Symbols in your dreams often relate to your personal memories and associations, so always consider those first. Then let your mind play with other, more general possibilities. They will not all apply! Just open your mind and notice where the symbol seems to fit and make sense of the rest of your dream.

The sundial may symbolise time, measurement of time, ancient time (it is not a modern clock), or linear time progressively shadow-swept notch by notch, minute by measured minute. It may symbolise cyclical, repeating time, shadow-tracing the sun's daily circling and each morning's comfortably predictable sunrise. Or perhaps the sundial symbolises the folly of our misperception, as it is we who speedily circle the stationary sun which has never, ever risen. Or perhaps you have personal associations with sundials: memories of a country you have visited, a 'time' in your life, a garden you planned or a place of meditation.

The marble, being rock, may symbolise ancient times or transcendence of the ephemeral. Rock can symbolise ancient truth, what is 'rock-solid' within you or what forms your immovable (yet also inflexible) foundation.
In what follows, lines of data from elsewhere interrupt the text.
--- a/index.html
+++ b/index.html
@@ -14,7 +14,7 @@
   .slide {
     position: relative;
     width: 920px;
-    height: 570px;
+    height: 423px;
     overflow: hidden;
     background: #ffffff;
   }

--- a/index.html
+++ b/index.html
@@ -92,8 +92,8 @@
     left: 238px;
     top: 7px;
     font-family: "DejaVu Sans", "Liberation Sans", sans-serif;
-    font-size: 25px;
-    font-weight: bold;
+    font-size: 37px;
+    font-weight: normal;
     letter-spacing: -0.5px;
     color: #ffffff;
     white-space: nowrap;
The marble has been polished, perhaps symbolising, through the shining depths, the multi-layers which have formed your deepest core self.
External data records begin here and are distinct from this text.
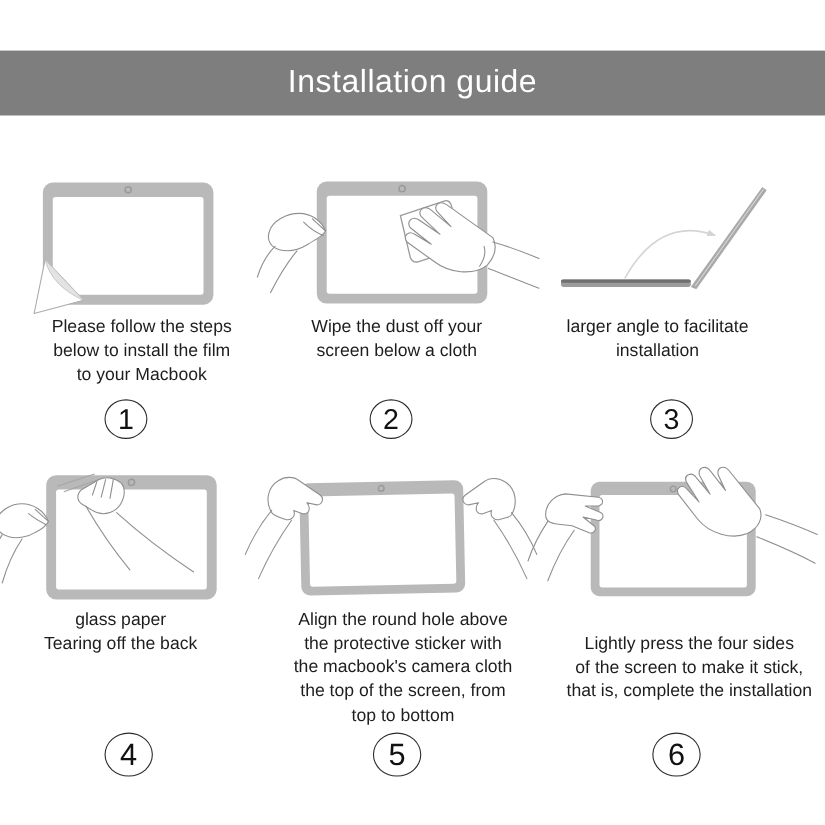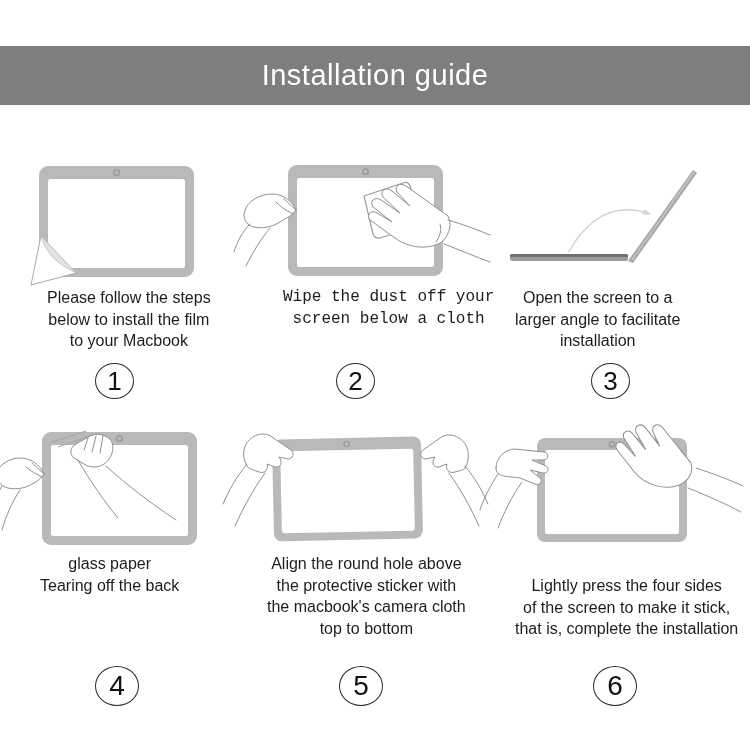--- a/index.html
+++ b/index.html
@@ -151,7 +151,7 @@
     <div>to your Macbook</div>
   </div>
 
-  <div class="step-text" style="left:283px;top:287px;font-family:Liberation Mono, monospace;">
+  <div class="step-text" style="left:283px;top:287px;">
     <div>Wipe the dust off your</div>
     <div>screen below a cloth</div>
   </div>

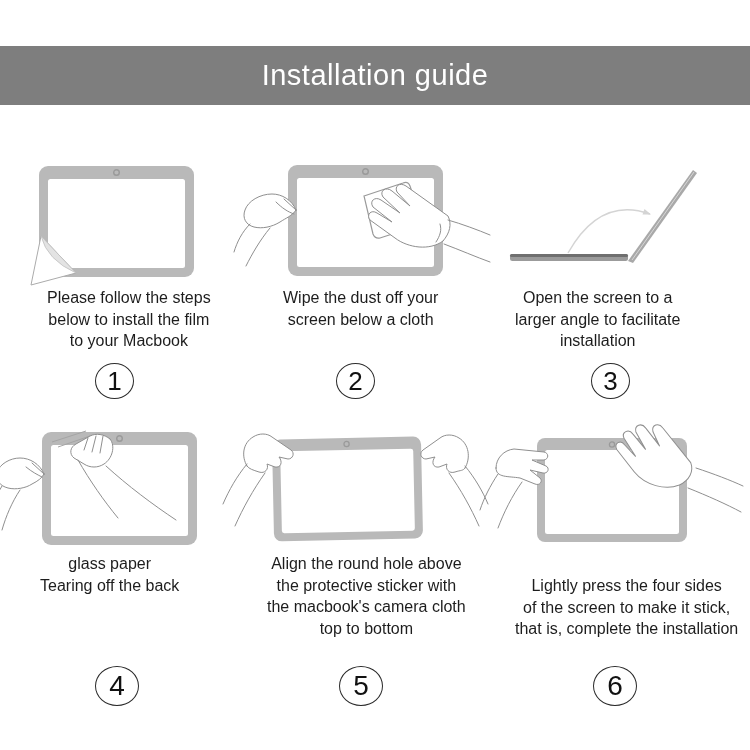--- a/index.html
+++ b/index.html
@@ -157,7 +157,6 @@
   </div>
 
   <div class="step-text" style="left:515px;top:287px;">
-    <div>Open the screen to a</div>
     <div>larger angle to facilitate</div>
     <div>installation</div>
   </div>

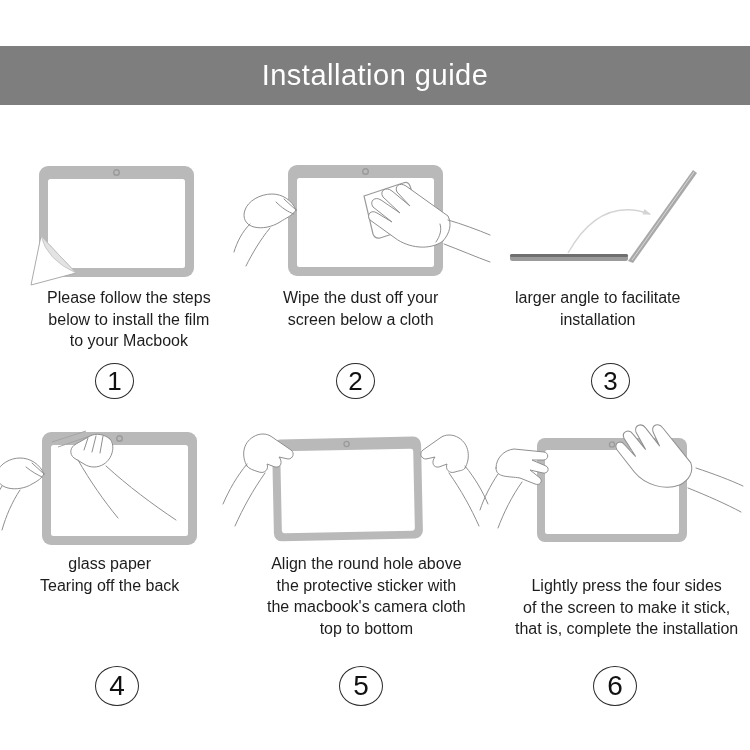--- a/index.html
+++ b/index.html
@@ -170,6 +170,7 @@
     <div>Align the round hole above</div>
     <div>the protective sticker with</div>
     <div>the macbook's camera cloth</div>
+    <div>the top of the screen, from</div>
     <div>top to bottom</div>
   </div>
Circles or round shapes (e.g. the sundial table) generally symbolise completion and wholeness, often associated with healing. In contrast the pointed shape which throws the shadow may symbolise getting the 'point', or may be 'pointing' out a direction or focus.
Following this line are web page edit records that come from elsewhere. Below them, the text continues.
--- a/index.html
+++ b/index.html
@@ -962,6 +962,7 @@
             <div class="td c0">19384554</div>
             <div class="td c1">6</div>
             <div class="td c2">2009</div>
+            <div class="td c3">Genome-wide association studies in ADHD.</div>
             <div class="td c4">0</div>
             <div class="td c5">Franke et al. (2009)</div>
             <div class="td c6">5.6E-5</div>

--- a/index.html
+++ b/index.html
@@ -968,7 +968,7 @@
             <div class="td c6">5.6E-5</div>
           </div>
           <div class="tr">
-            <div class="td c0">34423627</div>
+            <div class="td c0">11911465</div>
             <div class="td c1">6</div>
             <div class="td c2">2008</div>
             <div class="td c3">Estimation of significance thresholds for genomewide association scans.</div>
The ocean usually symbolises the unconscious or the collective unconscious, though the sea may have personal associations for you. The horizon can symbolise our far-seeing, the future, the past, our personal boundaries or perceptual limitations. But where is the horizon in this picture?

The sky often symbolises conscious thought (air), deriving its colour as a reflection of the ocean (of unconscious thought).

The Questions

Here are some questions the dreamer of such a dream picture might ask to work towards a complete understanding of the dream.

Try these yourself: just give your 'gut reaction' answers to the questions - your answers will surprise you in the insights they deliver. The key thing to remember is, "Don't THINK about your answers - give quick gut reaction replies". Your unconscious will deliver.

If this process can work powerfully for this image, consider how infinitely more powerful the insights are when the image comes from one of your own dreams - direct from your unconscious!

  1. Where is this place?
  2. What is the time?
  3. If you answered a time of day for question two, now ask yourself which year this is.
  4. What is beneath your feet?
  5. How did you get here?
  6. Are you comfortable viewing the sundial from this angle?
  7. What would you like to change about your viewing angle or the picture?
  8. What is the sundial resting on?
  9. What is the pointer pointing to?
  10. What is the point of this sundial?
  11. If this sundial had a personality, what would it be?
  12. What is hidden in the shadow beneath the sundial?
  13. Which situation in your life now does this sundial remind you of?
  14. What kind of time does the ocean know or measure?
  15. Why is there no horizon in this picture?
  16. What message does the ocean whisper to the sundial?
  17. What does the sundial reply?

Synchronicity Note:

I had chosen two very different but equally compelling images for Exhibit Nineteen. I decided to let Synchronicity reflect the most pertinent one for the final choice so I decided to go to the Welcome Page (www.dream.net.au ) for a randomly selected quote. The quote that greeted me left me in no doubt. It was (from "The Shape of Things to Come"): "Are you ready to break your conditioned thoughts of cause and effect, of past and future, of flowing time?"